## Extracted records

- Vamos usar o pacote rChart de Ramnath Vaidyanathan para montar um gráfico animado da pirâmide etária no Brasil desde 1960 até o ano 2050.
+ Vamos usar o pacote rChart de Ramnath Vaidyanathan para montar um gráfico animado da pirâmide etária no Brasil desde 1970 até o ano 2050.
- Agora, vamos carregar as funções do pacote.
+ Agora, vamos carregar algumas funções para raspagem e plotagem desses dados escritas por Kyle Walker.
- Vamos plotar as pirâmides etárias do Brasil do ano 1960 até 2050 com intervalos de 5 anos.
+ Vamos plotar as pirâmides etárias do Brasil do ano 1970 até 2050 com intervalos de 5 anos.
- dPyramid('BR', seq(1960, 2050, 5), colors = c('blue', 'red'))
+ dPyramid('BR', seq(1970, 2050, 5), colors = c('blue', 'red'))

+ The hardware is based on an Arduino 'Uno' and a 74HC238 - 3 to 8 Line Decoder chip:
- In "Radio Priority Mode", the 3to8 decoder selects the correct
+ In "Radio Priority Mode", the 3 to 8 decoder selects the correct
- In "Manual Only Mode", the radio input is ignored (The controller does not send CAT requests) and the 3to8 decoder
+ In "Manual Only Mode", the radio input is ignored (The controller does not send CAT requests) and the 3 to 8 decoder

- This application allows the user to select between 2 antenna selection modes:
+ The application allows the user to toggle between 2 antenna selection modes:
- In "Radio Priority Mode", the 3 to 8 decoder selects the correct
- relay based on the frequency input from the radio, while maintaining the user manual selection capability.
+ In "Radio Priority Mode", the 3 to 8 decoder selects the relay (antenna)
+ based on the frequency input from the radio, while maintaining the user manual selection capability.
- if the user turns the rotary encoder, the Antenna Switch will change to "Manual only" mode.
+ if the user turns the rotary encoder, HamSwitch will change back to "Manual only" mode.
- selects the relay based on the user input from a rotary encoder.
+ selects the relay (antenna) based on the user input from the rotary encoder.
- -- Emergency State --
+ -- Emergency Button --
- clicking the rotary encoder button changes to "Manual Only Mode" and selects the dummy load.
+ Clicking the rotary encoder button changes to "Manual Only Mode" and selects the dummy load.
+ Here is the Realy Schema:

## YOUR OBJECTIVE
Which of the lines above contain "send"? Return them all.

## RESULT OF THIS EXERCISE
- In "Manual Only Mode", the radio input is ignored (The controller does not send CAT requests) and the 3to8 decoder
+ In "Manual Only Mode", the radio input is ignored (The controller does not send CAT requests) and the 3 to 8 decoder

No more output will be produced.